-- Opening Marker --
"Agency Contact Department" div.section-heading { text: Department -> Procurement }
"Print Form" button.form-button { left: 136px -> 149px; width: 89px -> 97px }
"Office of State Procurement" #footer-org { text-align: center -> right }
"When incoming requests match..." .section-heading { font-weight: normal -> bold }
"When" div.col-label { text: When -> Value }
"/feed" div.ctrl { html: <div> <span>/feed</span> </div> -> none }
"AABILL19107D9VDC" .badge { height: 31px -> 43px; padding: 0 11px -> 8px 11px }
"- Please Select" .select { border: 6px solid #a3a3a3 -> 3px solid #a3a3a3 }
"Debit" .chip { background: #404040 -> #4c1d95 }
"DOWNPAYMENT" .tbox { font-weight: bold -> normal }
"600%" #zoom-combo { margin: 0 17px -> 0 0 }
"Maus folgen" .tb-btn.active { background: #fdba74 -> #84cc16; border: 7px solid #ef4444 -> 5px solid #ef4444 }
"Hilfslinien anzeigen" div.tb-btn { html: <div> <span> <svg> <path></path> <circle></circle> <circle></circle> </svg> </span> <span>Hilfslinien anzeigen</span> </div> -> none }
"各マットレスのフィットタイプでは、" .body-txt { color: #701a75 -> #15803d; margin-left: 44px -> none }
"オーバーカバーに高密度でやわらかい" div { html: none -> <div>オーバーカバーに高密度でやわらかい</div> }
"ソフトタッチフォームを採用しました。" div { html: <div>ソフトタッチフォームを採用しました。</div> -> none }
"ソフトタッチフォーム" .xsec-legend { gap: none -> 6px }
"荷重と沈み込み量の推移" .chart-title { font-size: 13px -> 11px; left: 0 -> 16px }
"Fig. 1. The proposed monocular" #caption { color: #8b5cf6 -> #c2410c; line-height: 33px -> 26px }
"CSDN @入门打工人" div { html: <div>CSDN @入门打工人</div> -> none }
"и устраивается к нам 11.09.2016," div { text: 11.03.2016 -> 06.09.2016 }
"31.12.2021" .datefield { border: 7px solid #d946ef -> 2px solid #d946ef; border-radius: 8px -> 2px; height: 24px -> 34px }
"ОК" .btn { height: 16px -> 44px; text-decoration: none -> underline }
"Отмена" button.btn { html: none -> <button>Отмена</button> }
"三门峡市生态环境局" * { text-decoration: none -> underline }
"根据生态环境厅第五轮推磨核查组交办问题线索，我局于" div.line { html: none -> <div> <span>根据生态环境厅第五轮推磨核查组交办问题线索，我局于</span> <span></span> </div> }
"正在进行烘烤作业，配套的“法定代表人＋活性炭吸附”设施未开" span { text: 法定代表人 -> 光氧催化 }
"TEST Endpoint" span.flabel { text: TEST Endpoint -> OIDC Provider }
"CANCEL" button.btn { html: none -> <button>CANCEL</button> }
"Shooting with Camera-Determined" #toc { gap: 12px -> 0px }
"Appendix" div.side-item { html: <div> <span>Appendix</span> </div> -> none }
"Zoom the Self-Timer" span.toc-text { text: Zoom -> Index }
-- Closing Marker --
What the task requires →
Show the lines above with "left".

Output →
"Print Form" button.form-button { left: 136px -> 149px; width: 89px -> 97px }
"各マットレスのフィットタイプでは、" .body-txt { color: #701a75 -> #15803d; margin-left: 44px -> none }
"荷重と沈み込み量の推移" .chart-title { font-size: 13px -> 11px; left: 0 -> 16px }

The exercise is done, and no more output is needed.